Attimi (diapositive e rullini) – Più di dodici righe

Mi vengono in mente i viaggi fatti da bambino. Ricordo la macchina fotografica di mio padre: colore rosso, un laccio scuro sottile, l’obiettivo che faceva un rumore strano. Ma era il suo rumore. Si selezionava bene il posto dove fare la foto, soprattutto se si era all’estero e la certezza di tornarci era inferiore.

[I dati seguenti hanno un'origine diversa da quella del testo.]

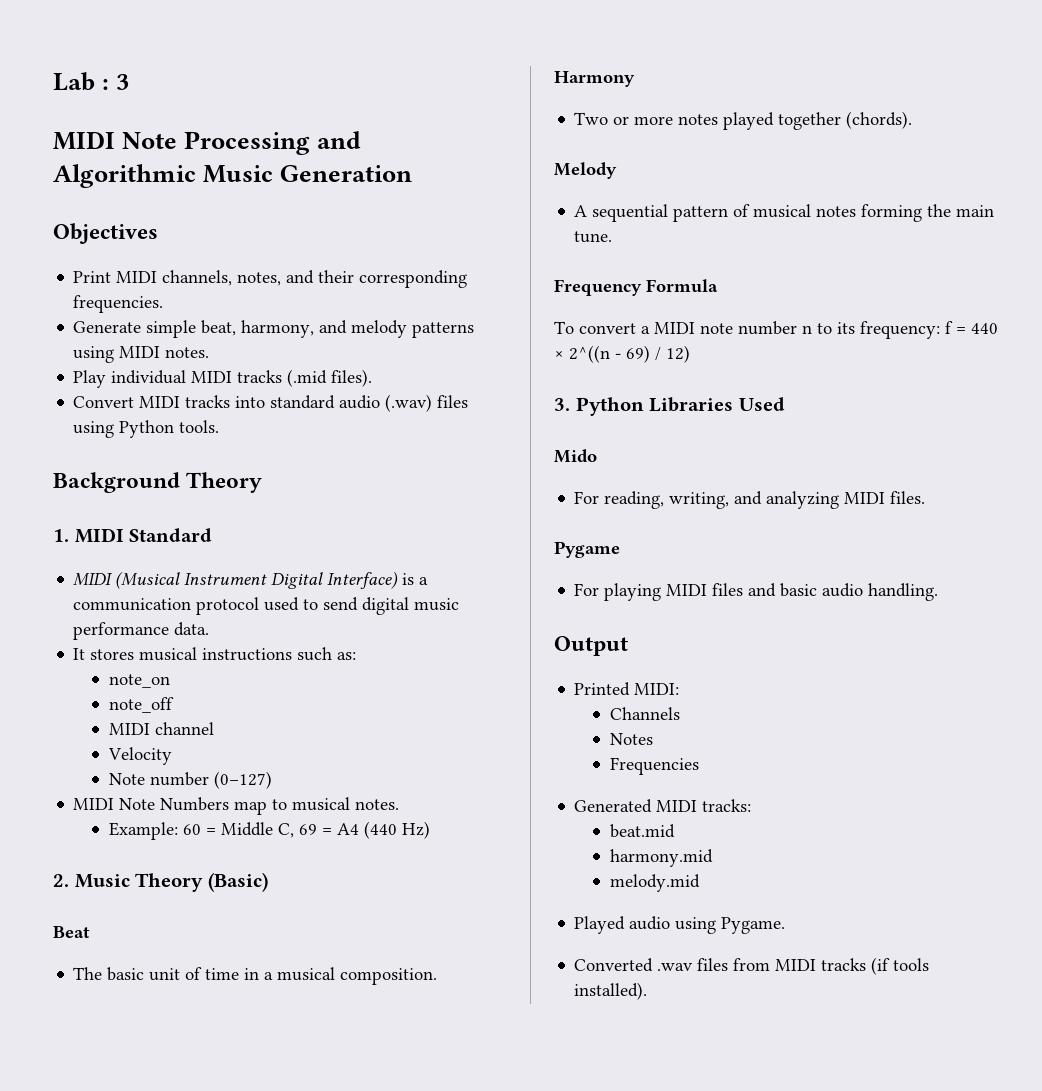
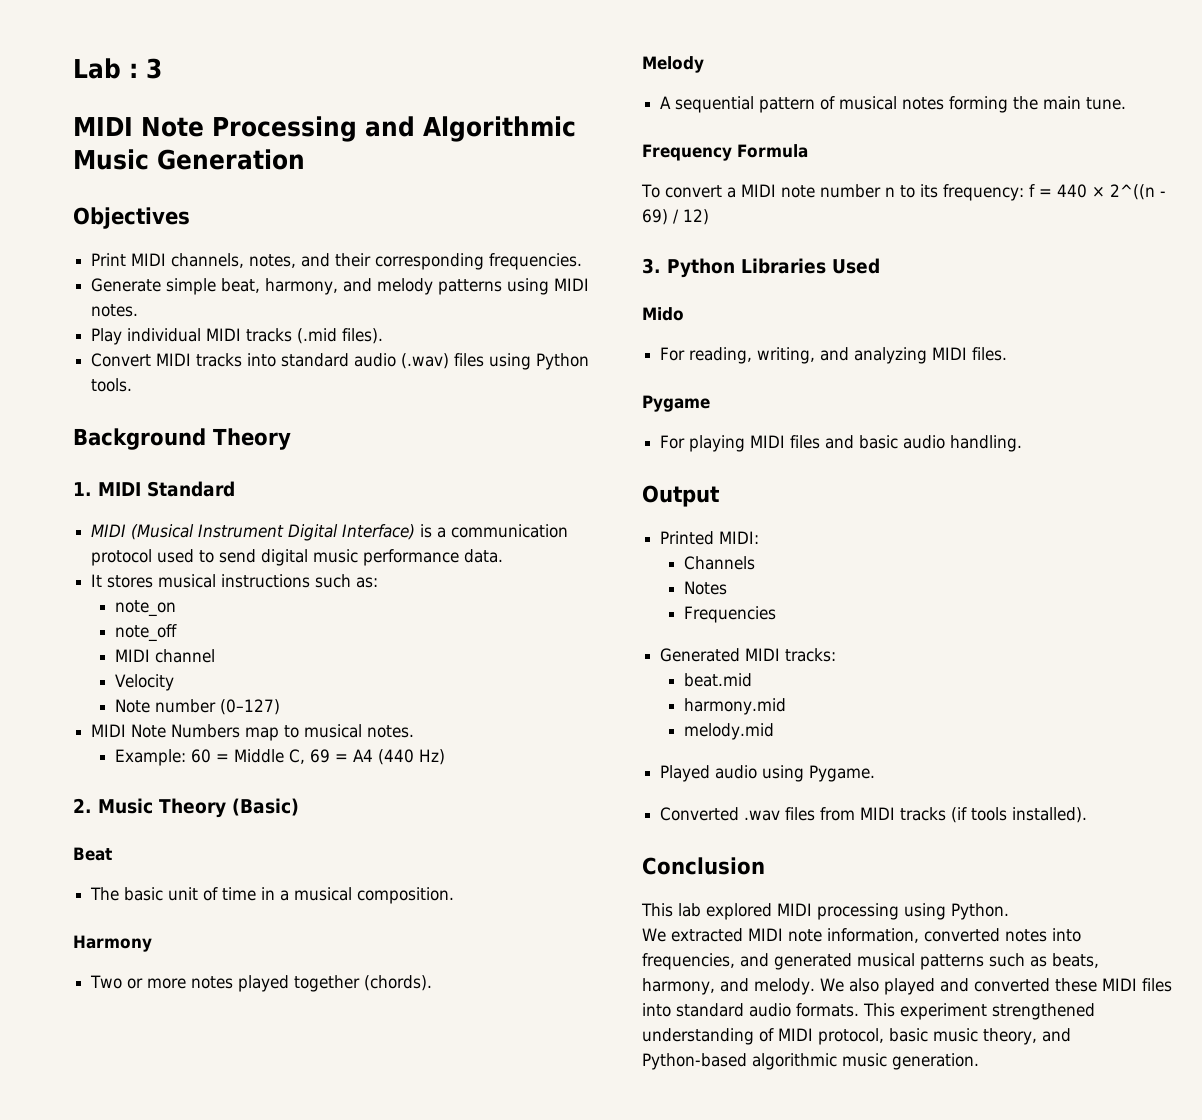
+ Conclusion
+ This lab explored MIDI processing using Python.
+ We extracted MIDI note information, converted notes into frequencies, and generated musical patterns such as beats, harmony, and melody. We also played and converted these MIDI files into standard audio formats. This experiment strengthened understanding of MIDI protocol, basic music theory, and Python-based algorithmic music generation.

E così scattavamo la foto. Restava impressa nel rullino per tutto il viaggio, e nessuno sapeva se c’era il dito di qualcuno di noi a coprire la foto. O se era troppo scura. Aspettavamo che l’attimo colto si materializzasse. Sapendo che non avremmo potuto modificarlo. Quando il rullino era stato sviluppato, guardare le foto assieme era un momento per ridere, per fare battute sulla scarsa tecnica, e per indovinare di chi era il dito maledetto che aveva rovinato la foto. Ma in fondo quel dito la rendeva particolare, e non ricordo che avessimo mai buttato una foto per la presenza di un indice. Uno dei miei momenti preferiti era vedere le diapositive assieme nella cucina: toglievamo il quadro dal muro di colore chiaro e si iniziava, dopo un’accurata selezione. Se premevi il pulsante forte, tornavi alla diapositiva precedente. E avere quel telecomando trasmetteva il potere di far tornare alla memoria tanti ricordi. Mi emozionavo tenendolo in mano e stabilendo la pausa per ogni foto. Mi sentivo padrone del tempo e dei ricordi familiari. Ero un bambino, ma sarebbe lo stesso anche adesso. Quegli attimi, quelle diapositive e quei rullini avevano un “per sempre” nelle loro immagini. Potevi strapparla ma non potevi farne una uguale. Non potevi tornare indietro per modificarle, ma potevi riavvolgere il nastro del tuo cervello e del tuo cuore per rivivere le emozioni di quel tempo.
Adesso, che per praticità faccio foto col cellulare, sento di aver perso il senso dell’attimo. Quel “per sempre” che sentivo nel pulsante arancione della macchina per diapositive e nel rumore dell’obiettivo della macchina fotografica rossa.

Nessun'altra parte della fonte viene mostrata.